THE Government was responsible for last year’s A-level regrading fiasco because it launched complex changes to the qualification without proper trials, backbench MPs concluded this week.

Ministers, not exam boards or the Qualifications and Curriculum Authority, should shoulder much of the blame for the events of last summer, the Commons Education and Skills Select Committee said.

In a long-awaited report about the controversy over late changes to marks, the committee rejected suggestions of “grade fixing” - that ministers or the QCA had forced boards to change students’ grades.

But it said ministers had put pressure on the QCA to launching the Curriculum 2000 reforms to A-levels without adequate trials. The result was that schools and exam boards were left in doubt about the standard of the qualification.

However, the QCA was not completely absolved. The report suggests that it was partly responsible for last-minute grade changes because an exam board had felt pressured by the watchdog into “suppressing grade inflation”.

Almost 2,000 students had their grades changed last autumn following an investigation by Mike Tomlinson, a former chief inspector, into last summer’s events.

The scandal contributed to the resignation last year of Estelle Morris as Education Secretary and the sacking of Sir William Stubbs as chairman of the QCA.

Difficulties centred on how high the standards for the new qualifications, including the new AS-level, should be set. For the first time last year, A-level grades were produced by combining students’ marks in AS papers, usually taken in the lower sixth, and A2 papers in the upper sixth.

Ron McLone, chief executive of the OCR exam board, who admitted changing grades at the last minute, accused the QCA of failing to spell out how difficult the A2 should be.

But the committee argued that the problems would not have arisen had Curriculum 2000 been properly piloted. It said that the QCA should have provided clearer written guidance on expected standards to exam boards, schools and colleges. What had really been needed were graded examples of students’ work, which could have been provided in a pilot.

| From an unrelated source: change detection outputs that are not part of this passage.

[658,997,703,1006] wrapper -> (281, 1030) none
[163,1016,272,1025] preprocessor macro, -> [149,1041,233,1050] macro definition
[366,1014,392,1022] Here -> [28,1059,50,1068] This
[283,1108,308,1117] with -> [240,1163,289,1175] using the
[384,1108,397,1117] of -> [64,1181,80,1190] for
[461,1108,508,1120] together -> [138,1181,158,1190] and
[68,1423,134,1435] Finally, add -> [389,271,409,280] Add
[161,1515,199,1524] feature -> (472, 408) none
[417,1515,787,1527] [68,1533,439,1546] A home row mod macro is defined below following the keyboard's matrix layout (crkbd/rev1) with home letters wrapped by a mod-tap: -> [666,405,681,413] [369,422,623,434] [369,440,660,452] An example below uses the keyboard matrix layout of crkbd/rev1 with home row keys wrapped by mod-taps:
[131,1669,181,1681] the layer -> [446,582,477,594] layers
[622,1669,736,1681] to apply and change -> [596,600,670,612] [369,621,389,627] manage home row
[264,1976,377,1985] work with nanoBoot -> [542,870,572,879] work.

The report said: “The DfES presented a timetable to implement Curriculum 2000 which was not properly thought-through and placed considerable pressure on all those in the exam system, from the QCA to students themselves.”

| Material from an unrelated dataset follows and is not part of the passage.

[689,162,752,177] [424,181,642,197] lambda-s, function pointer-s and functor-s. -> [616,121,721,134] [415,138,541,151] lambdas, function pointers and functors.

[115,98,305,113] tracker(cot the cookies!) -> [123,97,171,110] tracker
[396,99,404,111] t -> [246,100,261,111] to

Afterwards, Barry Sheerman, chairman of the committee, said: “It’s the Secretary of State we hold to account. But... our investigation, found no great dramatic error.

“In the enthusiasm of ministers to get Curriculum 2000 up and running, they were pushing the department, the QCA and examining boards a little too fast.”

The report said last year’s events called the QCA’s independence from Government into question, and recommended that the watchdog now report directly to Parliament, rather than ministers.

The report criticised media coverage of “fixing” of grades as “lurid” and “almost hysterical”. The controversy had ultimately resulted only in “some minor changes to the allocation of a minority of grade boundaries”.

* Sixth-formers could spend an extra eight hours a week in lessons under a baccalaureate system, the man investigating launching an English “bac” has said.

Mike Tomlinson said French versions of the qualification had 28 hours a week teaching time, against the 20 hours typically offered in English schools teaching A-levels.

But he told a London University Institute of Education conference that English schools may not need to increase teaching time.